## [What you are asked to do]
What lines in the following entries hold the word "radial"? Copy each one.

Supplied material Start Marker

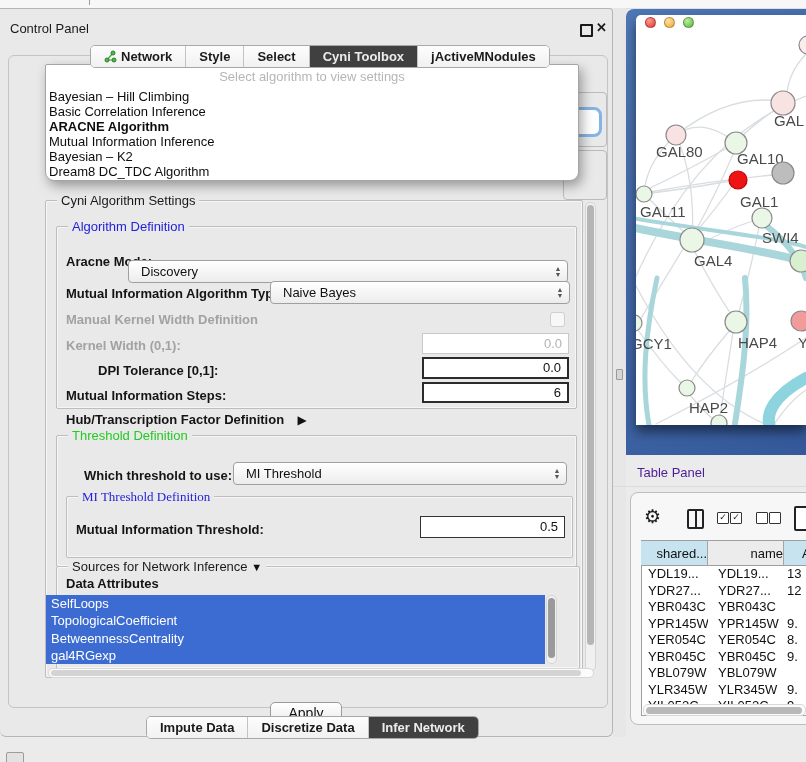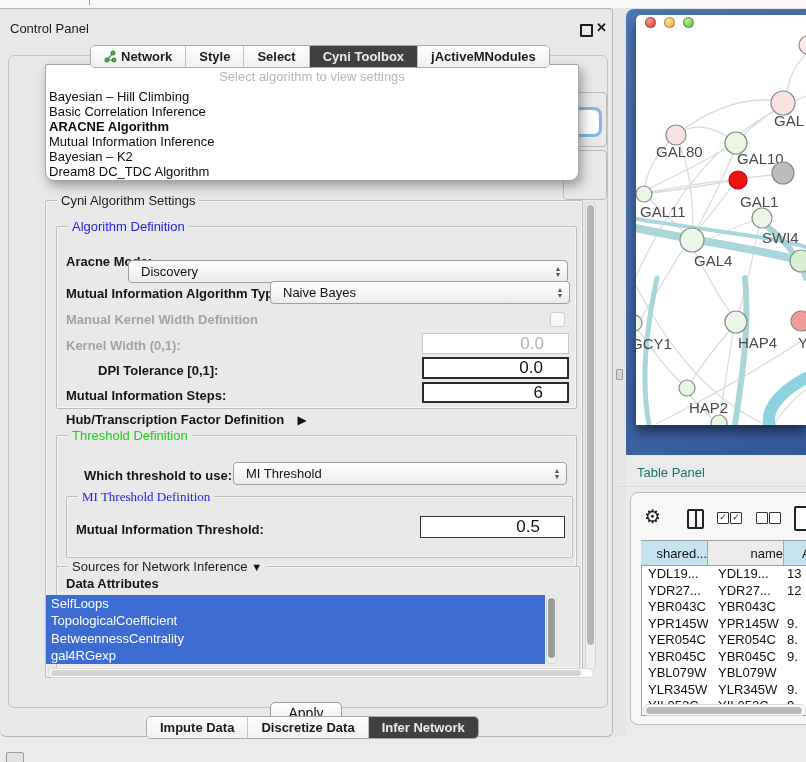--- a/index.html
+++ b/index.html
@@ -48,7 +48,7 @@
   .combo .stepper{position:absolute;right:3px;top:0;height:100%;width:12px;display:flex;flex-direction:column;
                   justify-content:center;align-items:center;color:#555;font-size:7px;line-height:6px;}
   
-  .field{background:#fff;font-size:17px;text-align:right;box-sizing:border-box;padding-right:24px;}
+  .field{background:#fff;font-size:13px;text-align:right;box-sizing:border-box;padding-right:6px;}
   .f-en{border:2px solid #2b2b2b;color:#111;}
   .f-mid{border:1.5px solid #333;color:#111;}
   .f-dis{border:1px solid #c9c9c9;color:#b3b3b3;}

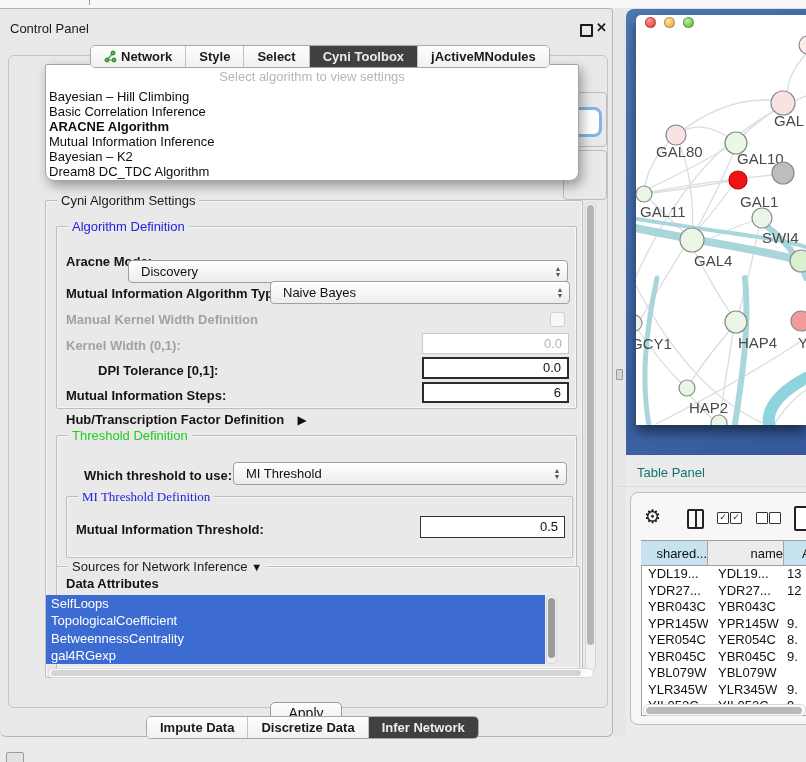--- a/index.html
+++ b/index.html
@@ -76,7 +76,7 @@
   .tl-yellow{background:radial-gradient(circle at 35% 30%,#ffe49a,#eda33a);}
   .tl-green{background:radial-gradient(circle at 35% 30%,#bdf09a,#55b43c);}
   
-  .tp-title{left:637px;top:465px;font-size:13px;color:#0f766e;}
+  .tp-title{left:637px;top:465px;font-size:13px;color:#4c1d95;}
   .tp-sep{left:613px;top:486px;width:193px;height:1px;background:#dcdcdc;}
   .tp-box{left:630px;top:492px;width:180px;height:233px;background:#f7f7f7;border:1px solid #bdbdbd;
           border-radius:8px 0 0 8px;box-sizing:border-box;}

Supplied material End Marker

## [Output of the exercise]
   .tl-yellow{background:radial-gradient(circle at 35% 30%,#ffe49a,#eda33a);}
   .tl-green{background:radial-gradient(circle at 35% 30%,#bdf09a,#55b43c);}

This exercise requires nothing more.